Just this AM, only after the Airelle list allowed me to navigate to freewarefiles.com
to update a well known and SAFE utility hosted there, I also found that apparently Airelle knows that much better than the rest of us to have the certainty to decide that ALL freeware on that site is also unsafe MALWARE, so has graciously added download.freewarefiles.com
, just to ensure we can be teased and allowed to look - but not actually download. In reality, in all the years I've used that site as much as it's certainly a possibility a DEV could post something malicious, I don't EVER remember getting anything I would categorize as malware from it. Yes, it's just another whitelist, but what is easier, remove those lists, or leave them active and have to whitelist half the Internet? :)

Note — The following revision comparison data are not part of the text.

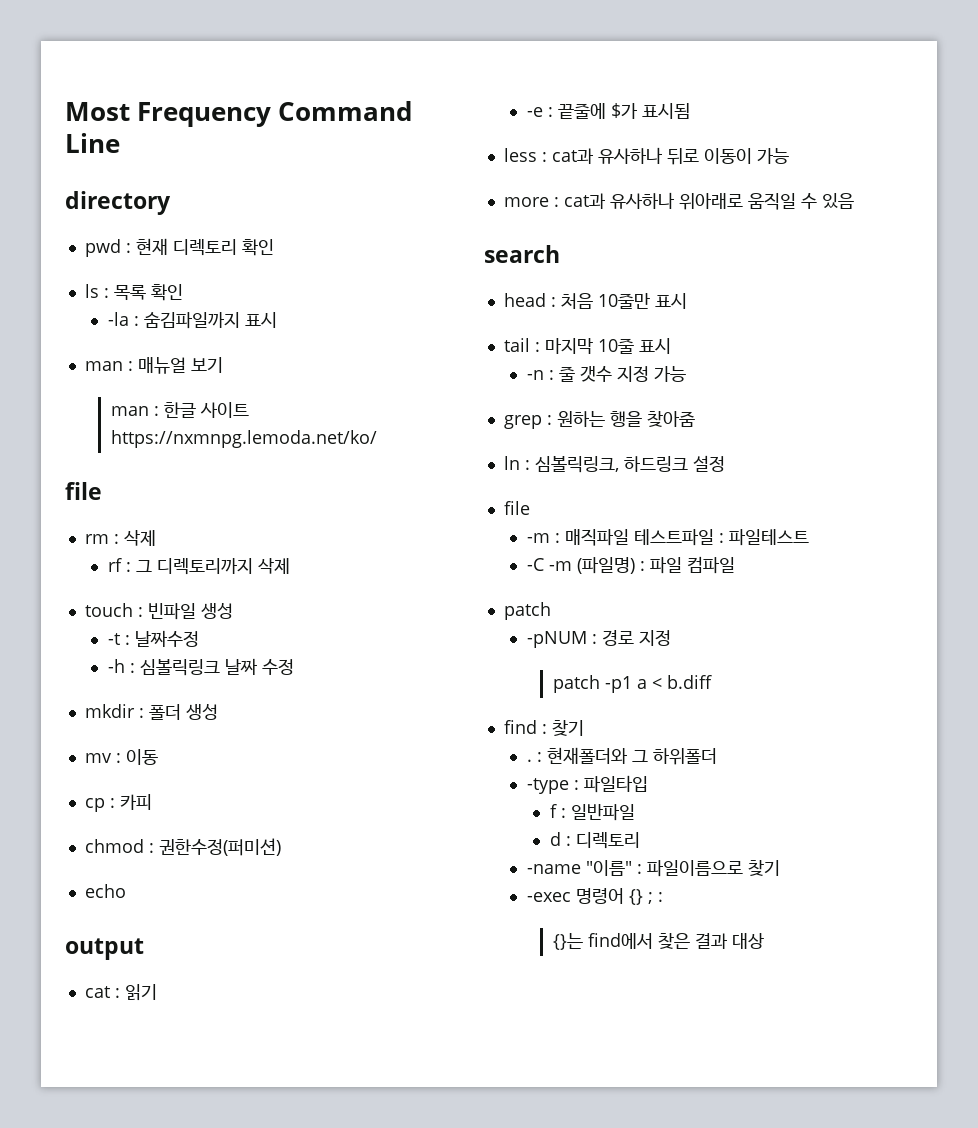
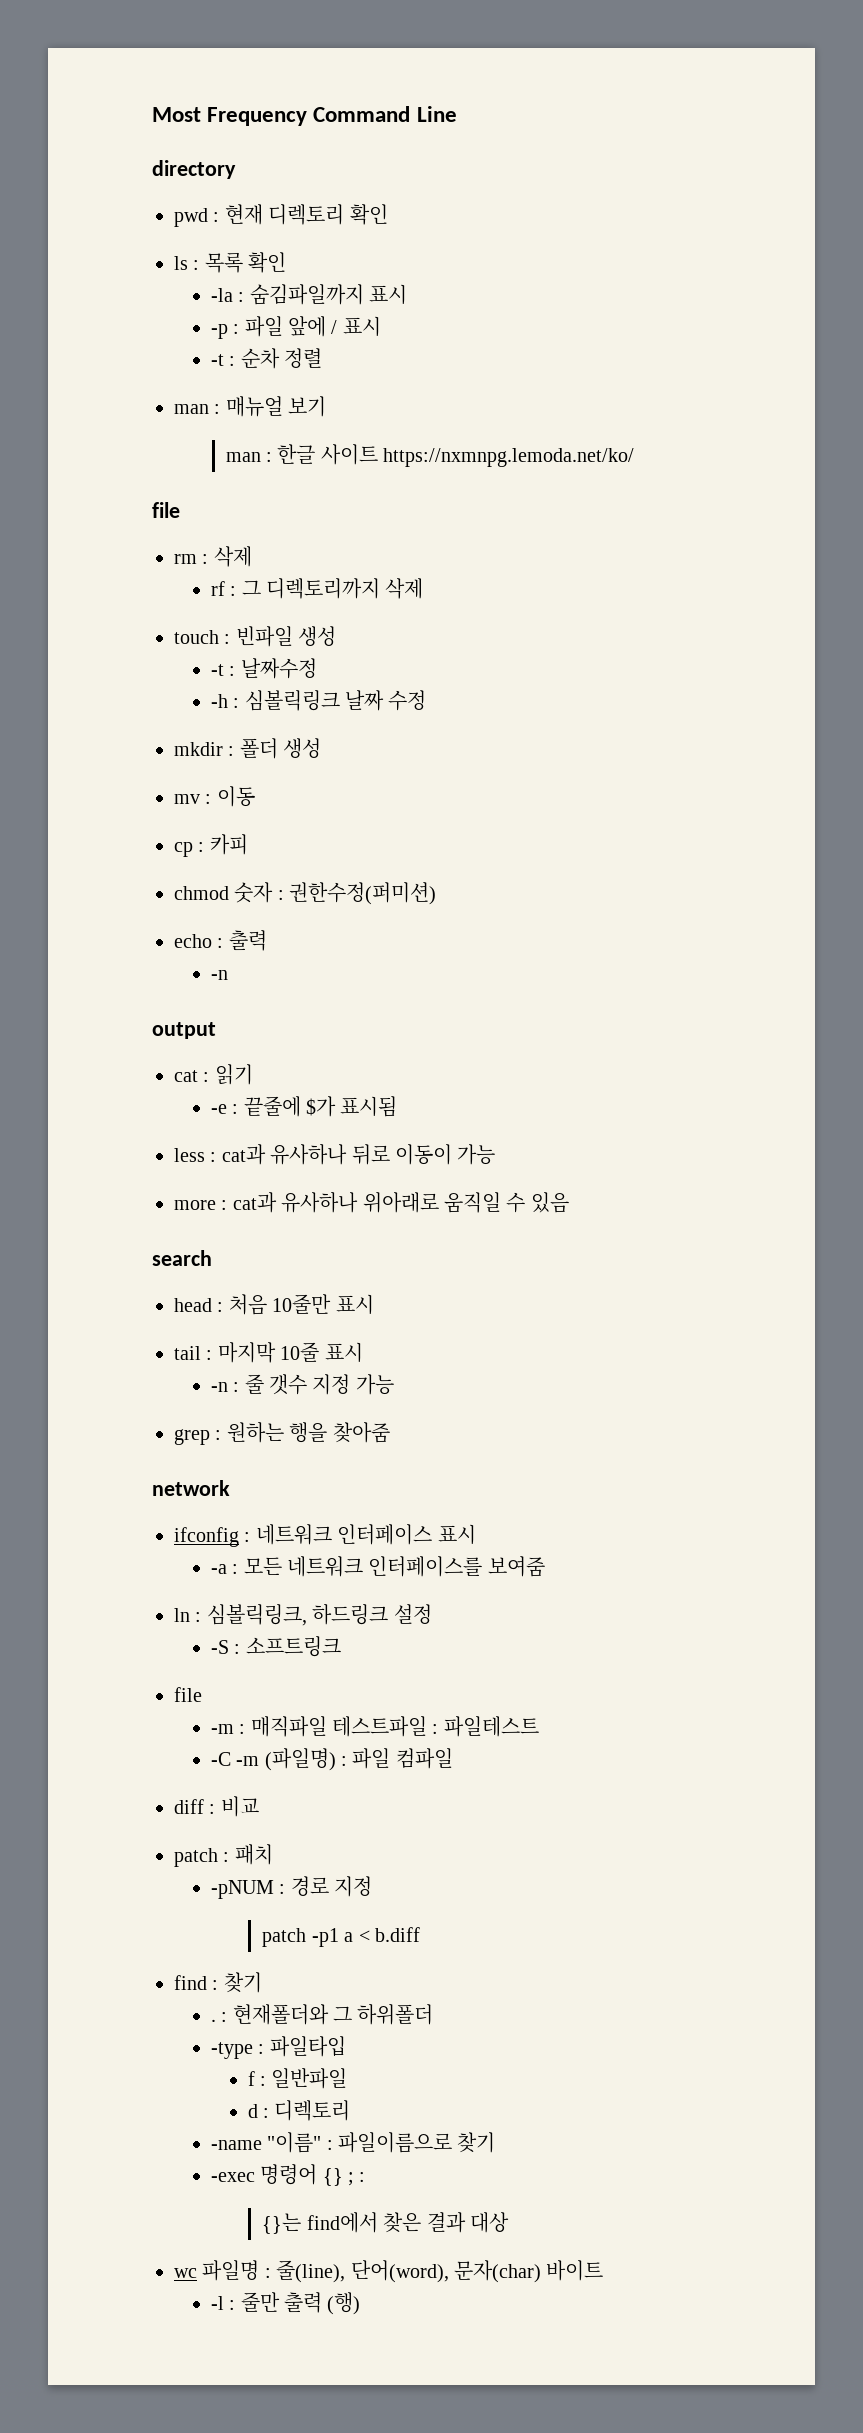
(277, 320) none -> [210,316,381,339] [210,348,322,369] // -p : 파일 앞에 / 표시 // -t : 순차 정렬
(144, 846) none -> [234,882,274,903] 숫자
(126, 891) none -> [217,930,267,951] [210,970,228,980] : 출력 // -n
(695, 419) none -> [152,1480,230,1496] [174,1524,476,1547] [210,1556,545,1577] // network // ifconfig : 네트워크 인터페이스 표시 // -a : 모든 네트워크 인터페이스를 보여줌
(725, 463) none -> [210,1636,341,1657] // -S : 소프트링크
[503,602,551,620] // patch -> [174,1796,259,1817] [174,1844,273,1867] // diff : 비교 // patch : 패치
(764, 941) none -> [174,2260,604,2283] [210,2292,361,2315] // wc 파일명 : 줄(line), 단어(word), 문자(char) 바이트 // -l : 줄만 출력 (행)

To anyone else having issue, the very FIRST thing I would do is remove or at least disable ALL Airelle lists and stick to Wally's other lists, since the Airelle lists seem to not only be becoming more and more inaccurate, but it seems more and more impossible these days to even get erroneous entries corrected.
@WaLLy3K the localhost still exist in your https://v.firebog.net/hosts/Airelle-hrsk.txt copy. Maybe just remove it?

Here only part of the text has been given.